## Assigned task:
Strip out the pictures and transcribe the records that follow exactly.
BEGIN Data for review
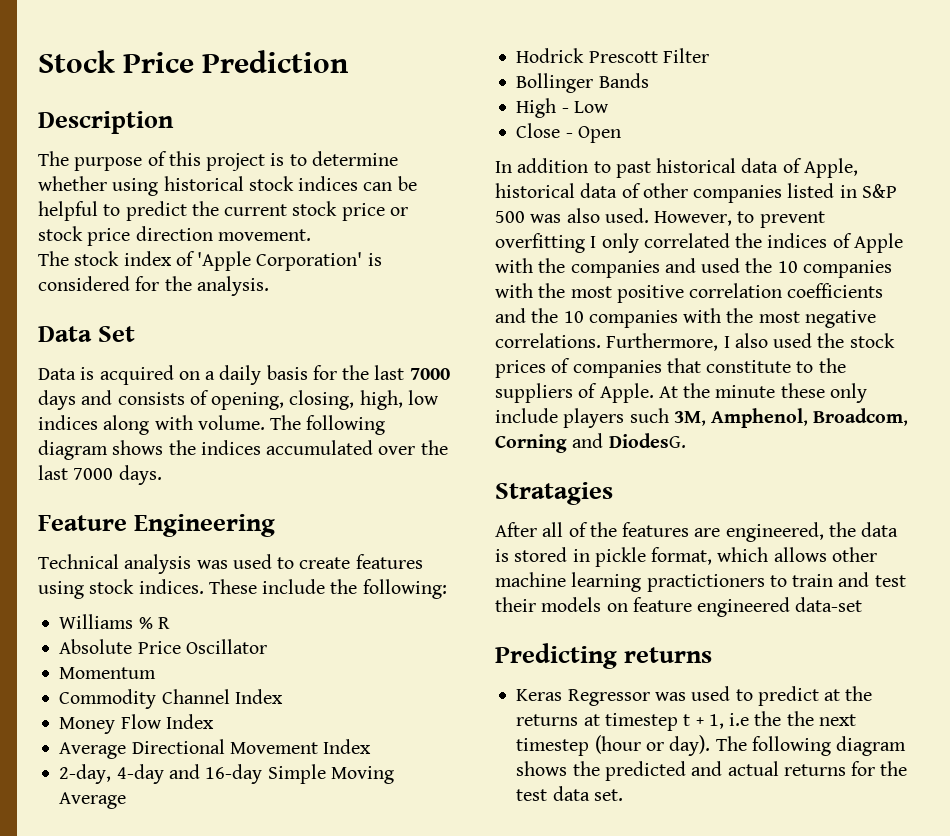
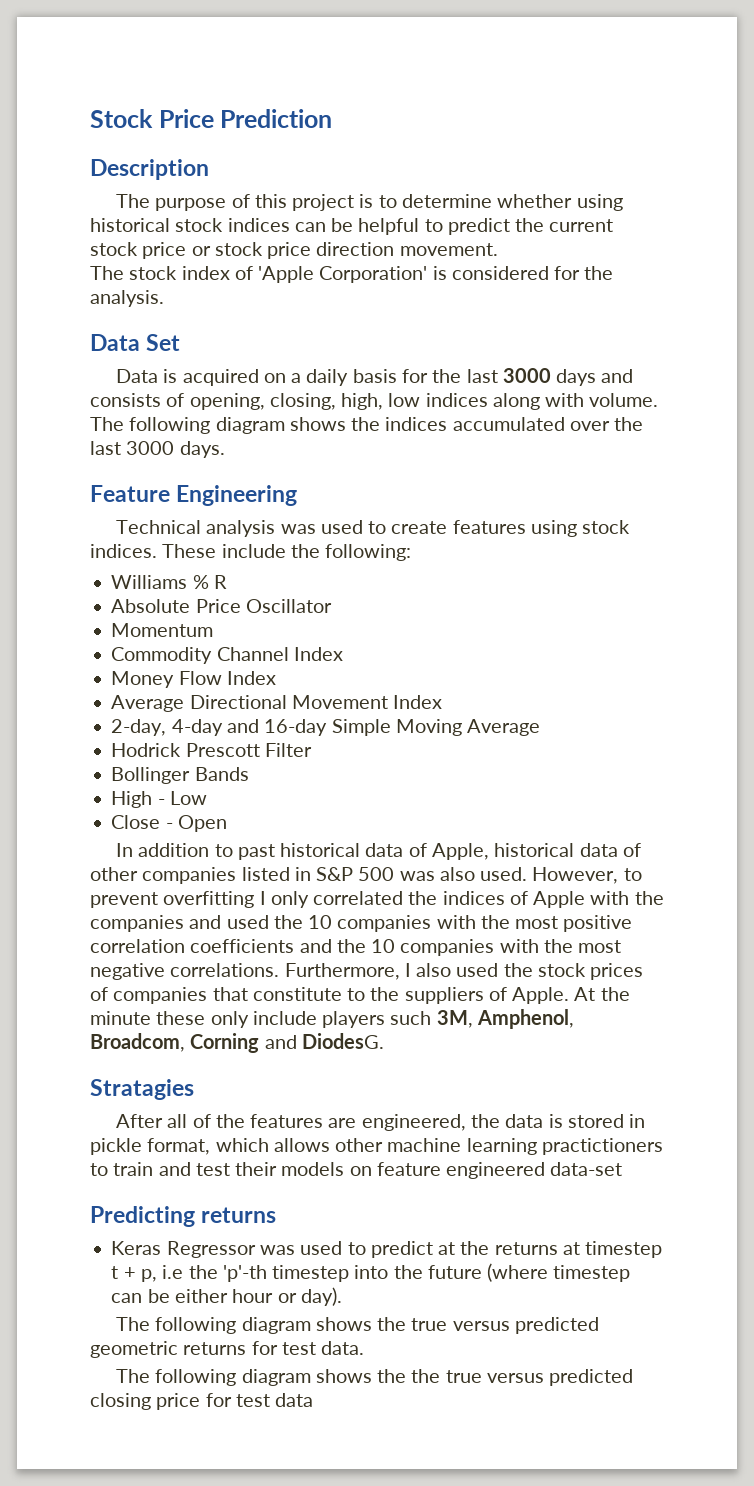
[409,368,450,380] 7000 -> [502,368,551,383] 3000
[73,468,114,480] 7000 -> [126,441,175,455] 3000
[708,714,724,729] 1, -> [140,1269,157,1282] p,
[786,711,856,726] [516,735,641,756] the next timestep (hour -> [222,1263,631,1282] [111,1289,274,1303] 'p'-th timestep into the future (where timestep can be either hour
[715,736,907,756] [516,761,908,781] The following diagram shows the predicted and actual returns for the -> [116,1317,599,1334] [90,1341,365,1358] [116,1369,634,1386] [90,1393,232,1410] // The following diagram shows the true versus predicted geometric returns for test data. // The following diagram shows the the true versus predicted closing price for
[593,789,623,801] set. -> (314, 1400) none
END Data for review
## Written reply:
[409,368,450,380] 7000 -> [502,368,551,383] 3000
[73,468,114,480] 7000 -> [126,441,175,455] 3000
[708,714,724,729] 1, -> [140,1269,157,1282] p,
[786,711,856,726] [516,735,641,756] the next timestep (hour -> [222,1263,631,1282] [111,1289,274,1303] 'p'-th timestep into the future (where timestep can be either hour
[715,736,907,756] [516,761,908,781] The following diagram shows the predicted and actual returns for the -> [116,1317,599,1334] [90,1341,365,1358] [116,1369,634,1386] [90,1393,232,1410] // The following diagram shows the true versus predicted geometric returns for test data. // The following diagram shows the the true versus predicted closing price for
[593,789,623,801] set. -> (314, 1400) none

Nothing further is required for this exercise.